Exercise input.
-- Opening Marker --

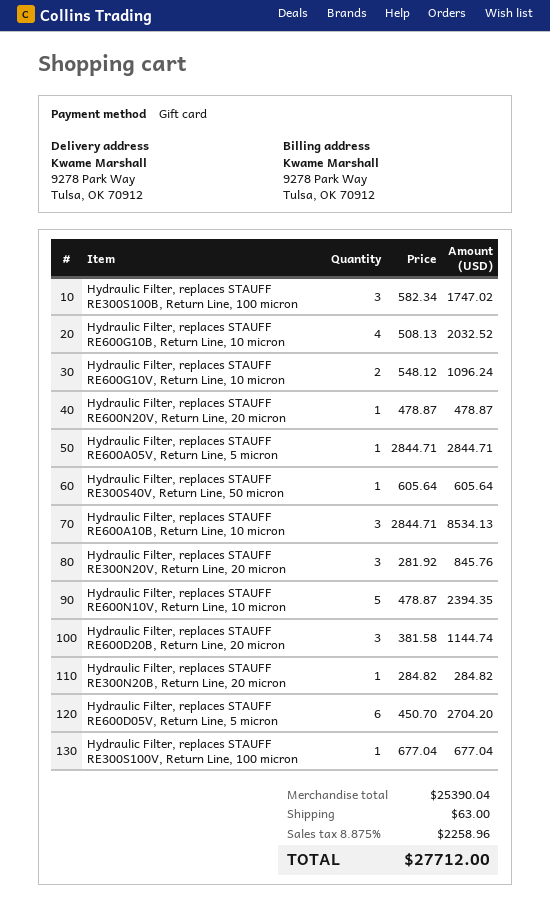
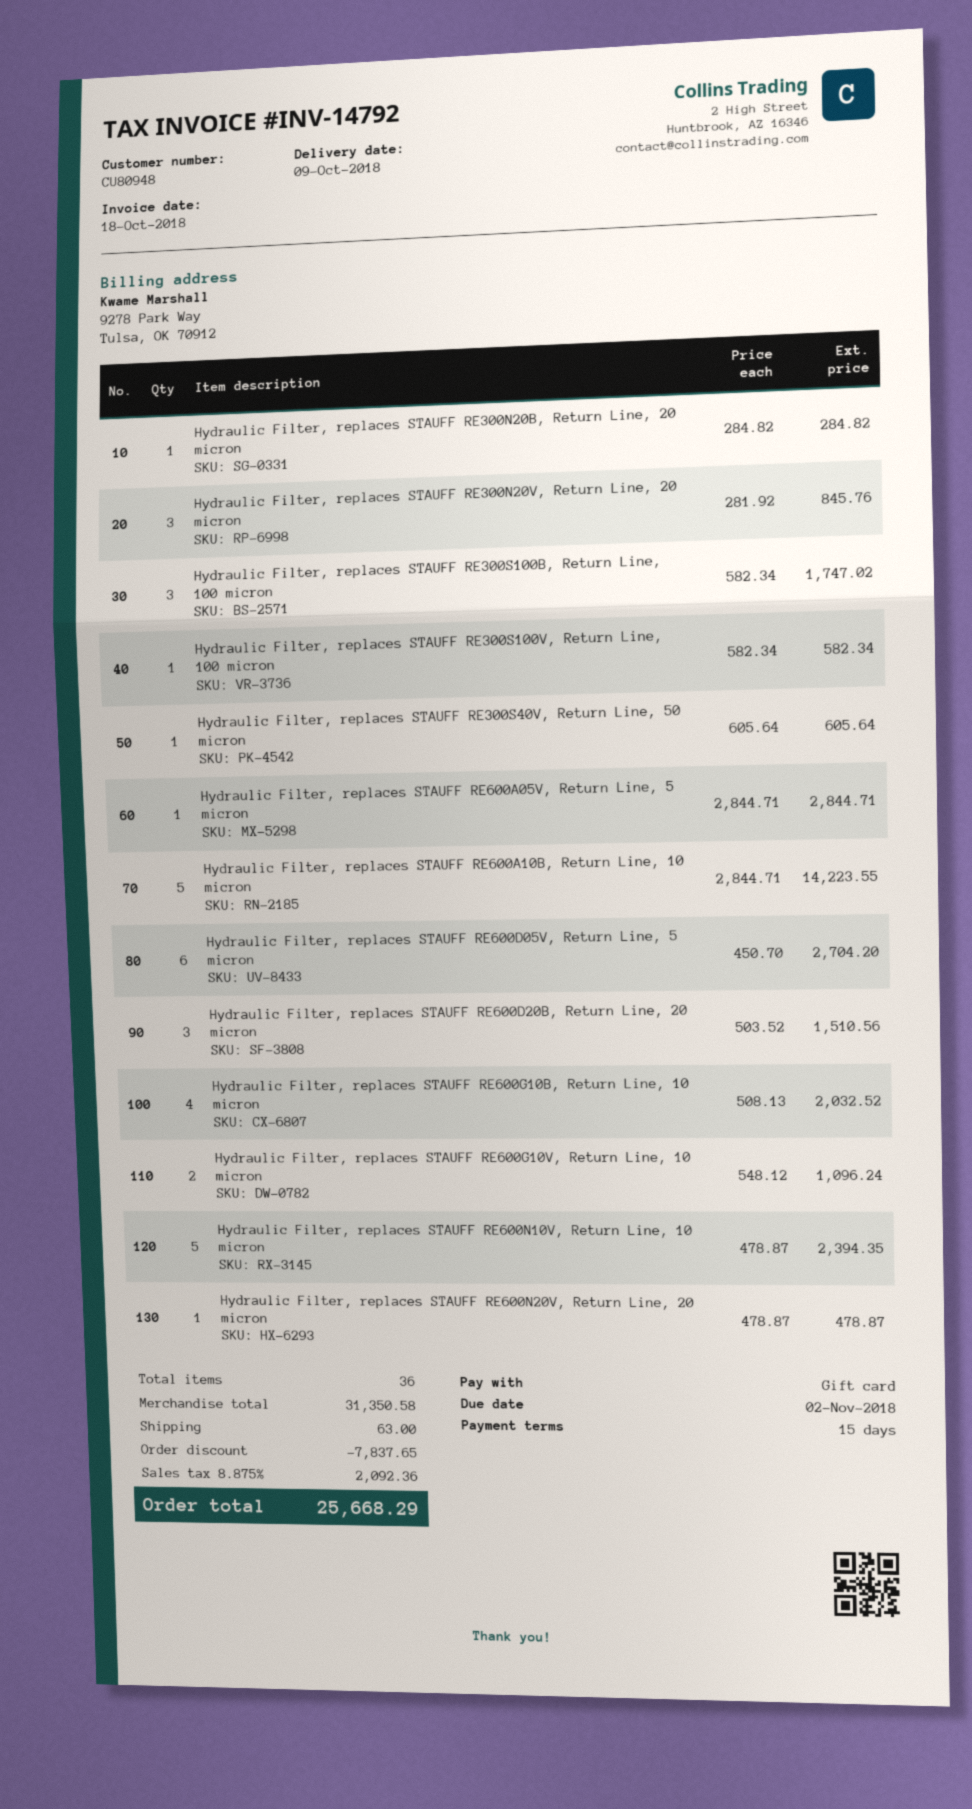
Hydraulic Filter, replaces STAUFF RE600A10B, Return Line, 10 micron: 3 x 2844.71 = 8534.13 -> 5 x 2844.71 = 14223.55
Hydraulic Filter, replaces STAUFF RE600D20B, Return Line, 20 micron: 3 x 381.58 = 1144.74 -> 3 x 503.52 = 1510.56
Hydraulic Filter, replaces STAUFF RE300S100V, Return Line, 100 micron: 1 x 677.04 = 677.04 -> 1 x 582.34 = 582.34
subtotal: 25390.04 -> 31350.58
discount: none -> 7837.65
tax: 8.875% = 2258.96 -> 8.875% = 2092.36
total: 27712.00 -> 25668.29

-- Closing Marker --

Task instructions.
The lines to return are those in the records above that hold the word "replaces".

Result below.
Hydraulic Filter, replaces STAUFF RE600A10B, Return Line, 10 micron: 3 x 2844.71 = 8534.13 -> 5 x 2844.71 = 14223.55
Hydraulic Filter, replaces STAUFF RE600D20B, Return Line, 20 micron: 3 x 381.58 = 1144.74 -> 3 x 503.52 = 1510.56
Hydraulic Filter, replaces STAUFF RE300S100V, Return Line, 100 micron: 1 x 677.04 = 677.04 -> 1 x 582.34 = 582.34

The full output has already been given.